Officer Mike Harton sits with Tooka, he girl whose life he once saved
CBS News/YouTube
A normal day at the movies turned into a new mother’s worst nightmare five years ago when her three-month-old daughter Tooka stopped breathing. Nikki Huckaby ran out of the theater and screamed for help.
“I was standing there, and that’s when she came running toward this way,” Officer Mike Harton recalled to CNN. “[The baby] curled back, trying to take a breath, and then she went completely limp on me.”
It was then that Harton’s training kicked in and he started performing chest compressions and back blows, trying to get Tooka breathing again.
“All I was thinking, is like, she cannot die in this movie theater,” Huckaby recalled.
“All I could think in my head was, 'Not on my watch, not on my watch,'” Harton added.
After 30 long seconds, Tooka finally released a small cry. It was music to the mom and officer’s ears. “That cry was the best cry ever,” Harton said.
“I literally watched a miracle happen before my eyes,” Huckaby said.
From that moment on, Harton began calling Tooka “Little Angel” and the officer became a part of the family’s life. He was even asked to be Tooka’s godfather. Today, he’s there for all of the five-year-old’s big life events: birthdays, holidays, and the first day of school. Tooka even wants to be a police officer when she grows up.

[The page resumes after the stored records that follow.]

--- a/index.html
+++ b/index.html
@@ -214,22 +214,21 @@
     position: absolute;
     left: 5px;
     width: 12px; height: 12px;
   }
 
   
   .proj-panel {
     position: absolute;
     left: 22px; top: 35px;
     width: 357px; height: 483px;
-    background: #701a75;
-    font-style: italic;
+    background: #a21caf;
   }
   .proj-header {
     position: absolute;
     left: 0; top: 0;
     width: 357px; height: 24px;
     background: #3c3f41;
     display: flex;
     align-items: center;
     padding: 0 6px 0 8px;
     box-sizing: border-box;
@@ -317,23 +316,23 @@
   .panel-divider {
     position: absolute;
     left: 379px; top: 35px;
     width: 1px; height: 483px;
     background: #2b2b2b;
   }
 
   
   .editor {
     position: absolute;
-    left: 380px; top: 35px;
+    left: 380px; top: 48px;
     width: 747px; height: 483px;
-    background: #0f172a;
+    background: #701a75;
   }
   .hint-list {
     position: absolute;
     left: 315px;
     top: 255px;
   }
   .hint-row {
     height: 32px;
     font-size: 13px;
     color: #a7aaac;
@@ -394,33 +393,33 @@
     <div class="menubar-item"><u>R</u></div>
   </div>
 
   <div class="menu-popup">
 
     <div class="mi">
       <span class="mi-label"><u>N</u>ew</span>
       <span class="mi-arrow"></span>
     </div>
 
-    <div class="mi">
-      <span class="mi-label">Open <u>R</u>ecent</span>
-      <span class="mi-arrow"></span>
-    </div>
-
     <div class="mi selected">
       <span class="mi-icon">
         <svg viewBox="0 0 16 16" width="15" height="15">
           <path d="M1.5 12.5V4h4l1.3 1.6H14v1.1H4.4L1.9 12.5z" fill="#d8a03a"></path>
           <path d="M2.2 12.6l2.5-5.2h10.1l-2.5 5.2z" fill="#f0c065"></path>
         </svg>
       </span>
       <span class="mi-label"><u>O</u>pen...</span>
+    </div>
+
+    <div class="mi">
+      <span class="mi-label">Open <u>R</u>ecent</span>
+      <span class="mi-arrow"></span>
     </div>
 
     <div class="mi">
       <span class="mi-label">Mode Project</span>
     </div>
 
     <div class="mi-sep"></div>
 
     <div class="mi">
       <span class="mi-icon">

“That day, an angel came down,” Harton continued. “She did more for me than I did for her. My life changed that day. Our family got extended, and it’s amazing.”
In the interview, Huckaby explained that she and Harton wanted to share their story to show that positive police relationships can — and should — exist.
“A lot of people don’t get a chance to have that positive relationship with police officers. I hope this story is an example of how you can come together from different worlds and really be family because we are humans first,” Huckaby said.
It’s a nice reminder that the police in our communities do more than we think and are there to serve first and foremost. By highlighting more of these examples, we can deepen our relationships with police officers who show up for those in need, lend a helping hand, and continue to show up long after their official duties are done.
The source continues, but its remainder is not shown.